In total, 288 patients were included. Among those with 22C3 (TMA) ≥50%, 60% of patients showed SP142 TC3 or IC3; among patients with 22C3 (C) <1%, 9% and 18% exhibited 22C3 (TMA) ≥1% and SP142 TC1/2/3 or IC1/2/3, respectively. Among patients with 22C3 (C) ≥50% treated with immune-checkpoint inhibitor monotherapy, the SP142 TC1/2/3 or IC1/2/3 group showed significantly better ORR, PFS and OS than the SP142 TC0 and IC0 group (54% 29%, P=0.040, median =11.0 3.2 months, P=0.002, median =27.9 12.6 months, P=0.030, respectively). Multivariate analysis revealed that SP142 TC0 and IC0 was an independent unfavorable prognostic factor for PFS and OS in patients with 22C3 (C) ≥50% treated with immune-checkpoint inhibitor monotherapy. For those with 22C3 (C) ≥50% and SP142 TC0 and IC0, immune-checkpoint inhibitor concurrent with chemotherapy tended to result in a longer PFS and OS than immune-checkpoint inhibitor monotherapy (median =13.7 2.3 months, P=0.054, median = not estimable 12.0 months, P=0.064, respectively).

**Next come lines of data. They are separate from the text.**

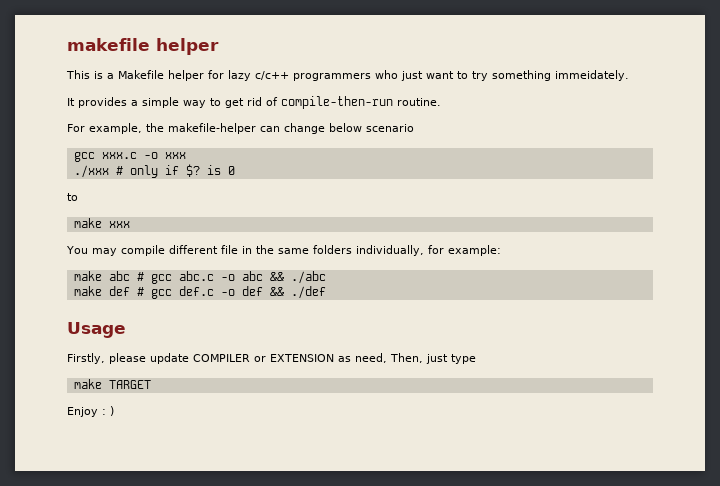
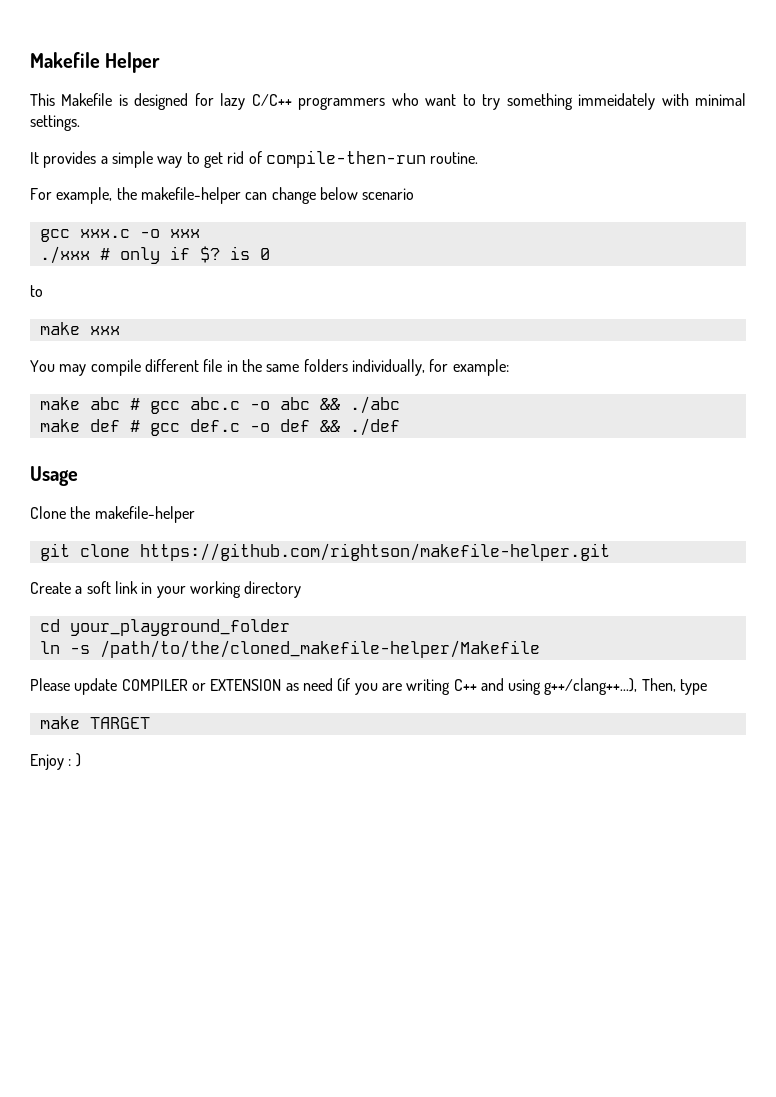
- makefile helper
+ Makefile Helper
- This is a Makefile helper for lazy c/c++ programmers who just want to try something immeidately.
+ This Makefile is designed for lazy C/C++ programmers who want to try something immeidately with minimal settings.
- Firstly, please update COMPILER or EXTENSION as need, Then, just type
+ Clone the makefile-helper
+ git clone https://github.com/rightson/makefile-helper.git
+ Create a soft link in your working directory
+ cd your_playground_folder
+ ln -s /path/to/the/cloned_makefile-helper/Makefile
+ Please update COMPILER or EXTENSION as need (if you are writing C++ and using g++/clang++...), Then, type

SP142 evaluation contributes to the prediction of immune-checkpoint inhibitor efficacy in NSCLC with high PD-L1 expression assessed by 22C3.

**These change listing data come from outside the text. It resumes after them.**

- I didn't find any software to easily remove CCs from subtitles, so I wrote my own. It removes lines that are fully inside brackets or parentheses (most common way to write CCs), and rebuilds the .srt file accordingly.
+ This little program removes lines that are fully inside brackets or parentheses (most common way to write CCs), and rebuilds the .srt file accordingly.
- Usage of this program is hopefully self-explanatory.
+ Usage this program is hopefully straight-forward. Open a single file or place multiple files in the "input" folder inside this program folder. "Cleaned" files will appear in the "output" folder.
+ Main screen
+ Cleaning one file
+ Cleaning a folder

通过SP142和22C3评估程序性死亡配体1(PD-L1)表达是否能为预测非小细胞肺癌(NSCLC)免疫治疗反应增添价值仍不清楚。
这项回顾性多中心研究纳入了接受免疫检查点抑制剂治疗的晚期NSCLC患者。我们构建了组织微阵列(TMA),并使用22C3和SP142检测进行免疫组织化学染色。我们将基于22C3染色从临床病历中获得的PD-L1肿瘤比例评分(TPS)记为“22C3(C)”,将使用我们的TMA进行22C3染色获得的记为“22C3(TMA)”。对肿瘤细胞和免疫细胞均进行SP142染色评估。我们评估了每种PD-L1评估方法之间的一致性,并基于使用22C3和SP142检测确定的PD-L1表达水平分析客观缓解率(ORR)、无进展生存期(PFS)和总生存期(OS)。

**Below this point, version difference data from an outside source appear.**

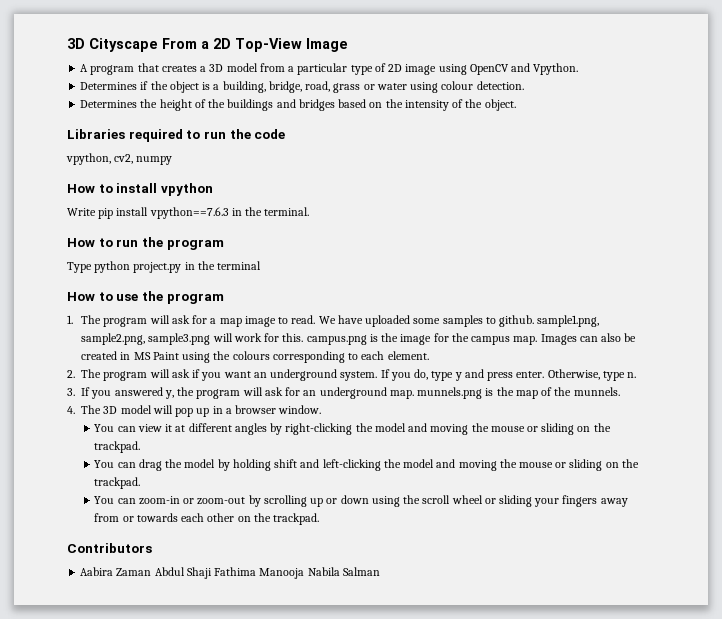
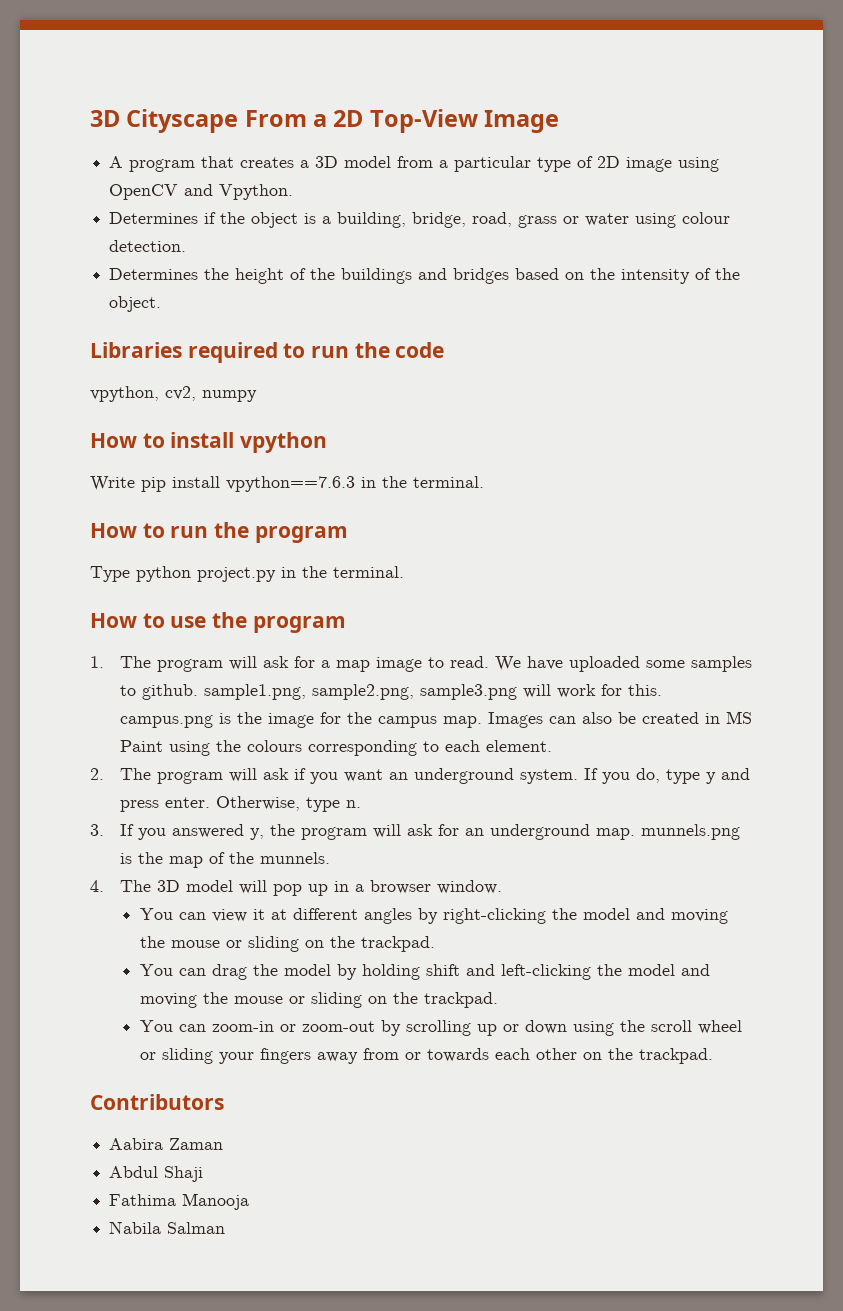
- Type python project.py in the terminal
+ Type python project.py in the terminal.
- Aabira Zaman Abdul Shaji Fathima Manooja Nabila Salman
+ Aabira Zaman
+ Abdul Shaji
+ Fathima Manooja
+ Nabila Salman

总共纳入了288例患者。在22C3(TMA)≥50%的患者中,60%的患者显示SP142 TC3或IC3;在22C3(C)<1%的患者中,分别有9%和18%的患者22C3(TMA)≥1%以及SP142 TC1/2/3或IC1/2/3。在接受免疫检查点抑制剂单药治疗且22C3(C)≥50%的患者中,SP142 TC1/2/3或IC1/2/3组的ORR、PFS和OS显著优于SP142 TC0和IC0组(分别为54%对29%,P = 0.040;中位值 = 11.0对3.2个月,P = 0.002;中位值 = 27.9对12.6个月,P = 0.030)。多变量分析显示,在接受免疫检查点抑制剂单药治疗且22C3(C)≥50%的患者中,SP142 TC0和IC0是PFS和OS的独立不良预后因素。对于22C3(C)≥50%且SP142 TC0和IC0的患者,免疫检查点抑制剂联合化疗相比于免疫检查点抑制剂单药治疗往往导致更长的PFS和OS(中位值分别为13.7对2.3个月,P = 0.054;中位值为不可估计对12.0个月,P = 0.064)。
SP142评估有助于预测通过22C3评估的高PD-L1表达的NSCLC中免疫检查点抑制剂的疗效。